Other best practices are to extricate the “cans” from the “cannots.” That involves seeing if we can find the opportunity in the difficulty and dwell on positive aspects of life where we can make a difference. We can consider the personal resources at our fingertips, instead of the limitations, and brainstorm possibilities. And we can remind ourselves how our resources provide opportunities to learn about our strengths and positive qualities and put them into practice to grow.
Internal chatter can either boost self-control and uncertainty tolerance and help us thrive. Or it can overestimate threats and undermine our growth. It helps to avoid negative, catastrophic self-talk and use positive self-talk that comforts and reassures us. The more stable and resilient your thrive brain’s tolerance for uncertainty, the more likely you can offset the negativity bias and your survive brain’s fears and flourish— regardless of the uncertain circumstance in your life.

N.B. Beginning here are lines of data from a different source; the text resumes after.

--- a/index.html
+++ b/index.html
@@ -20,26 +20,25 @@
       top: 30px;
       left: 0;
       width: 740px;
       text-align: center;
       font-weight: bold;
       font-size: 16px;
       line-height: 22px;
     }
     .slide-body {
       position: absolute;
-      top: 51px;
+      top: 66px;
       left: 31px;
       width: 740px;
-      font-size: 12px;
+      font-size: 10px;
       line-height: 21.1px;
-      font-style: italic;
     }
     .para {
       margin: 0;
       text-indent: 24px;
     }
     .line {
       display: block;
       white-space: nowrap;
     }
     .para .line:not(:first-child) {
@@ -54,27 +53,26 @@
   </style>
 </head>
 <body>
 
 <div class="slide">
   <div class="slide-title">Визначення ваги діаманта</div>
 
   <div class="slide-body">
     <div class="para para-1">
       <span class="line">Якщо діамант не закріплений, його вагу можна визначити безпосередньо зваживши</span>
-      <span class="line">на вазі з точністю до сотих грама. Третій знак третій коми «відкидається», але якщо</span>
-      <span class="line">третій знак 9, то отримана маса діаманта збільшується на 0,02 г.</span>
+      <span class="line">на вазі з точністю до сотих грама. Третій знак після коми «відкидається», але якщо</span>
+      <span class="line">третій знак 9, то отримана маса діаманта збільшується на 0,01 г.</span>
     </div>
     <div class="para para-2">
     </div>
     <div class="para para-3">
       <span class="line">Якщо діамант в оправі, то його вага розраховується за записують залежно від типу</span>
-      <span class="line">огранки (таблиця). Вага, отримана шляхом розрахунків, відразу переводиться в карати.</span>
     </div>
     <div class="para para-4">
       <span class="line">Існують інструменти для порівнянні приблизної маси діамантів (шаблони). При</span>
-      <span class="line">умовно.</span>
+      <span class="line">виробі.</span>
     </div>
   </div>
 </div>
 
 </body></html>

Carleton, R.N., et al. (2012). Increasingly certain about uncertainty: Intolerance of uncertainty across anxiety and depression. Journal of Anxiety Disorders, 26 (3), 468-479.
de Berker, A.O., et al. (2016). Computations of uncertainty mediate acute stress responses in humans. Nature Communications, 7, 1-11. DOI: 10.1038/ncomms10996.
Tang, P., et al. (2011). Correlates of death anxiety among Taiwanese cancer patients. Cancer Nursing, 34 (4), 286-292.
Tormala, Z. & Rucker, D. D. (2018). Attitude certainty: Antecedents, Consequences, and New Directions. Consumer Psychology Review, (1), Pages 72-89.